§ **Records for processing**:
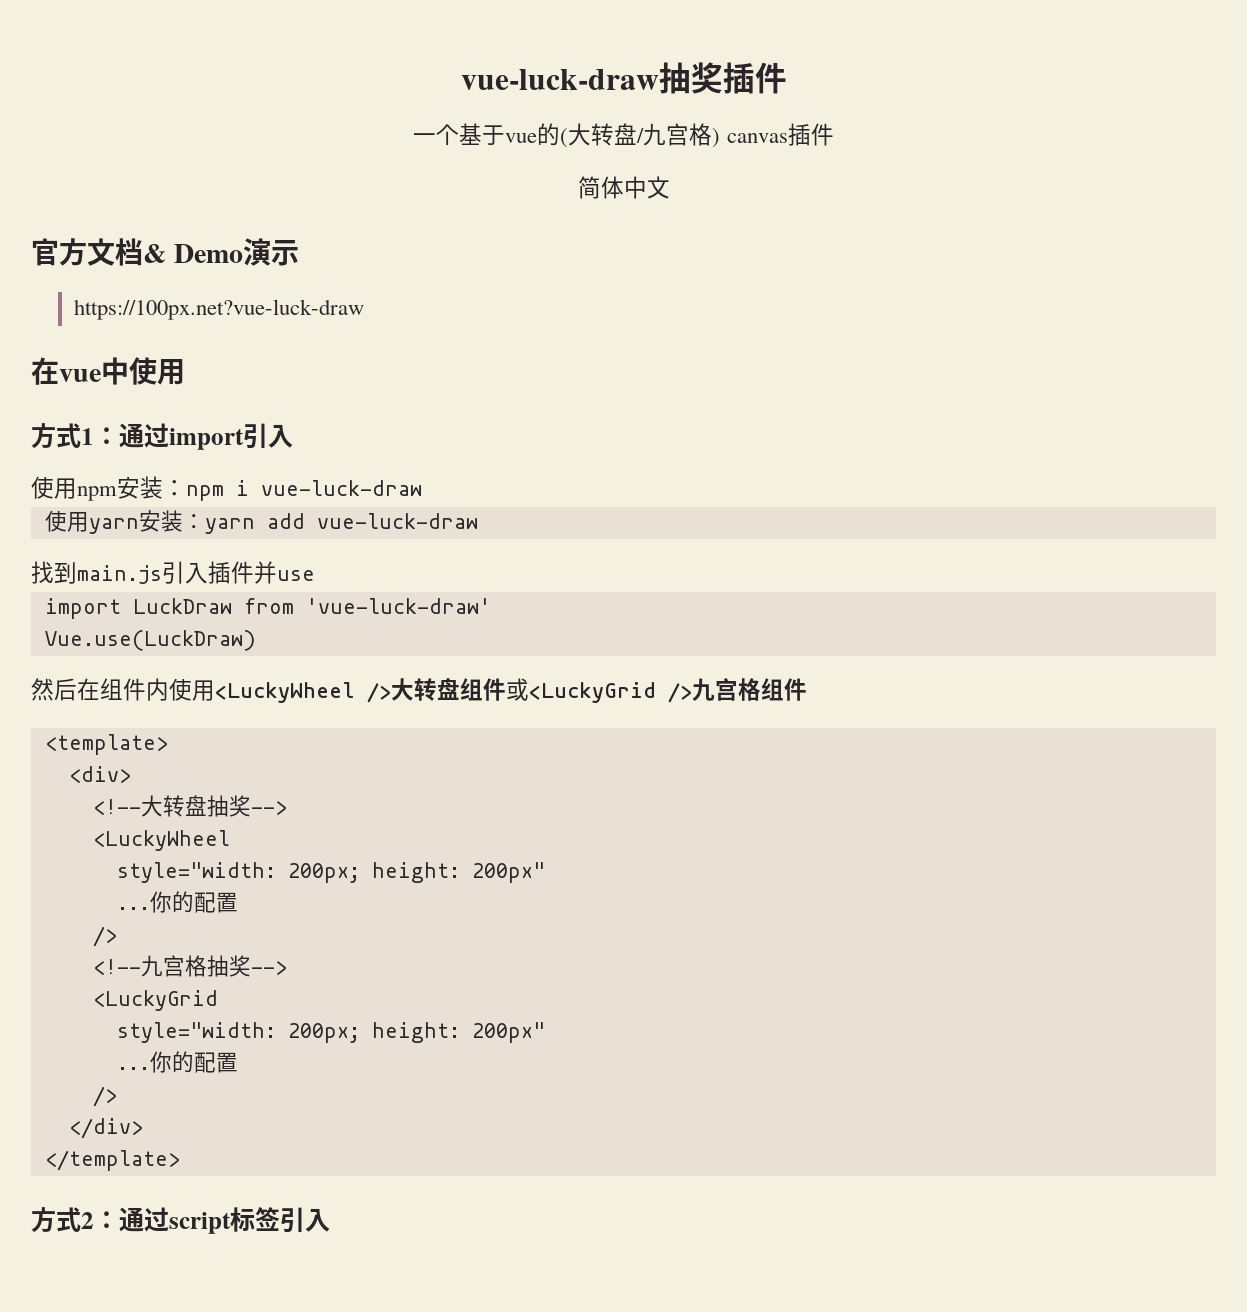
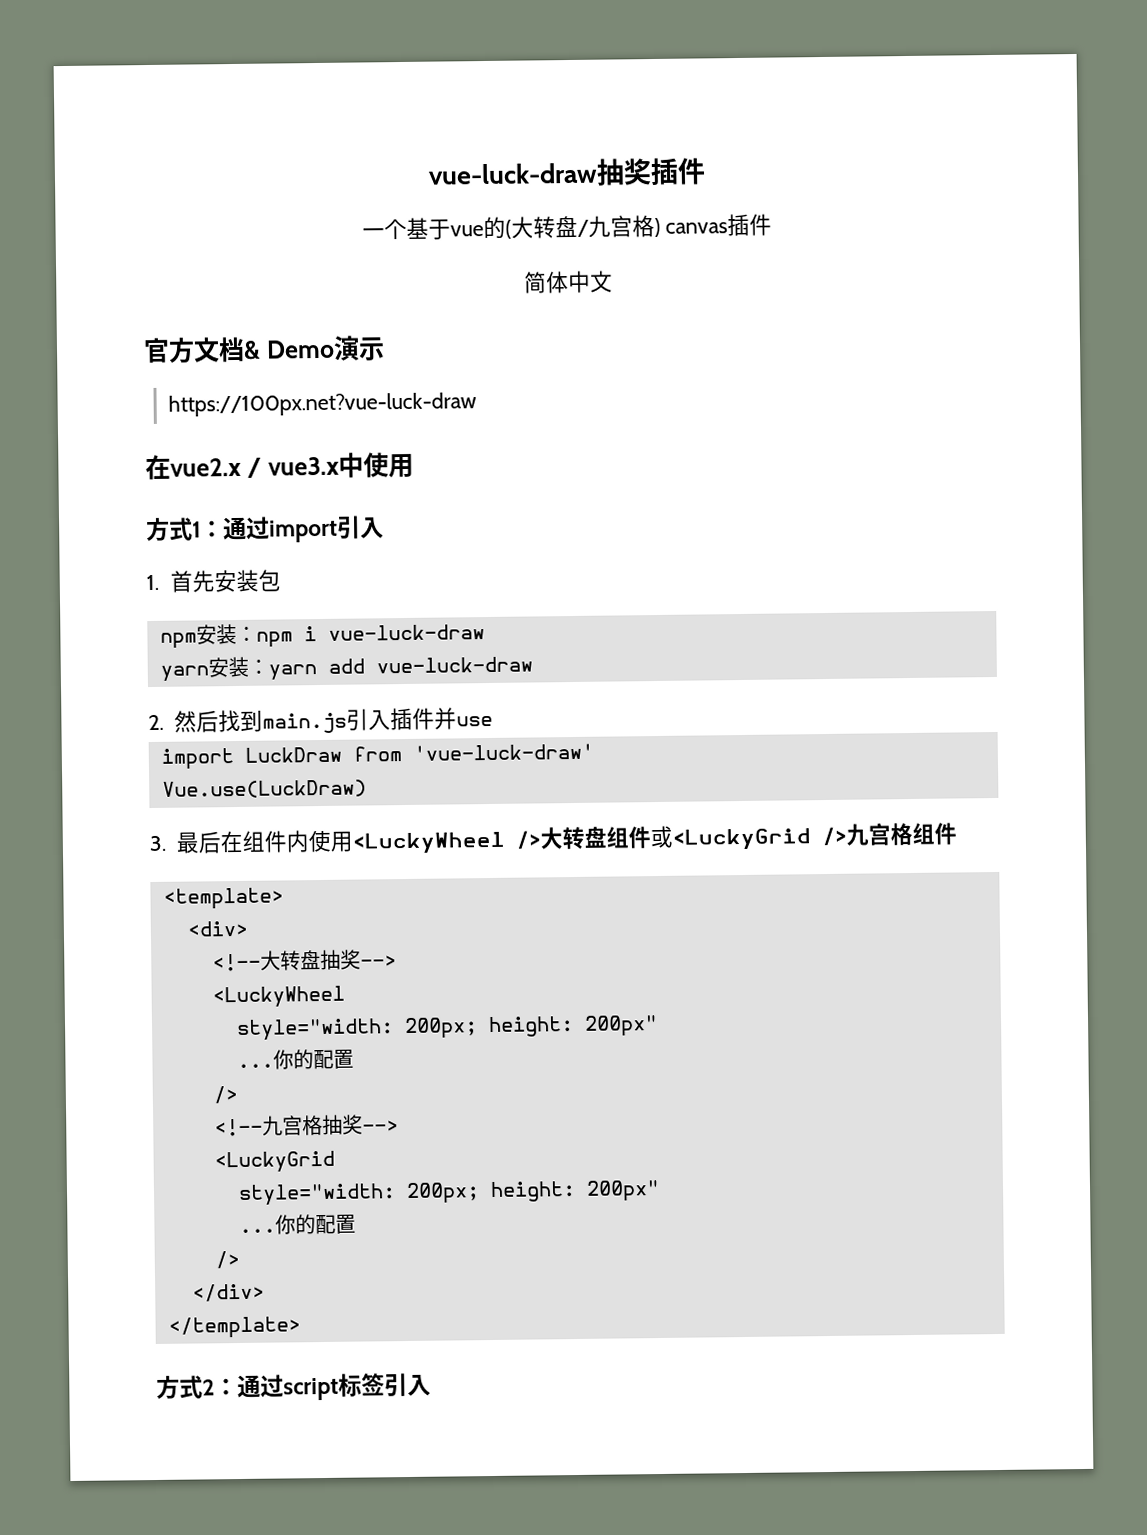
[59,369,101,382] vue -> [170,456,340,478] vue2.x / vue3.x
[31,476,77,499] 使用 -> [146,569,281,593] 1.首先安装包 //
[44,510,89,532] 使用 -> (485, 632) none
(478, 521) none -> [148,710,219,733] 2.然后
[31,678,54,701] 然 -> [149,832,199,854] 3.最

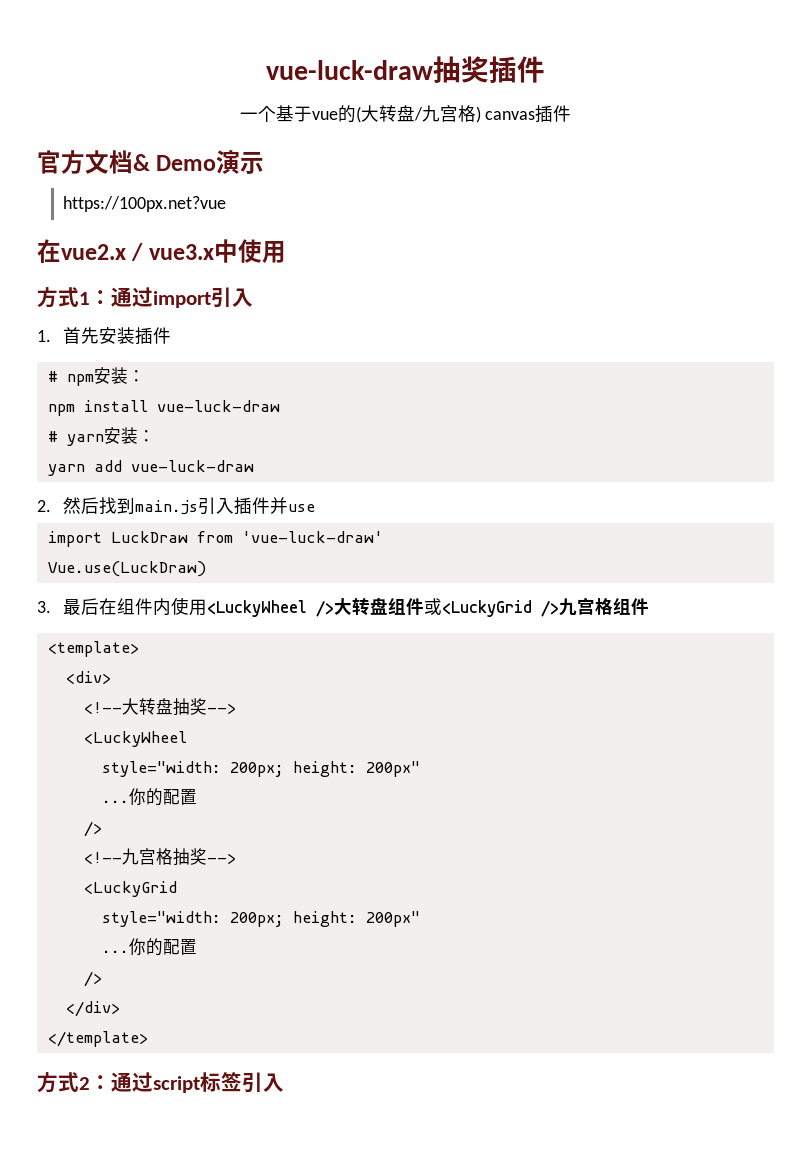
[523,270,613,294] // 简体中文 -> (572, 113) none
[167,392,477,417] https://100px.net?vue-luck-draw -> [63,196,227,212] https://100px.net?vue
[257,569,281,592] 包 // -> [135,327,172,345] [47,371,58,382] 插件 // #
[255,624,485,648] npm i vue-luck-draw // -> [47,400,280,416] [47,431,58,442] // npm install vue-luck-draw // #
(269, 667) none -> (155, 436) //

§ **Task instructions**:
Your answer should consist solely of the lines from the one with "(478, 521) none -> [148,710,219,733] 2.然后" through the last line of the entries, restated word for word, with the pictures omitted.

§ **Written response**:
(478, 521) none -> [148,710,219,733] 2.然后
[31,678,54,701] 然 -> [149,832,199,854] 3.最

[523,270,613,294] // 简体中文 -> (572, 113) none
[167,392,477,417] https://100px.net?vue-luck-draw -> [63,196,227,212] https://100px.net?vue
[257,569,281,592] 包 // -> [135,327,172,345] [47,371,58,382] 插件 // #
[255,624,485,648] npm i vue-luck-draw // -> [47,400,280,416] [47,431,58,442] // npm install vue-luck-draw // #
(269, 667) none -> (155, 436) //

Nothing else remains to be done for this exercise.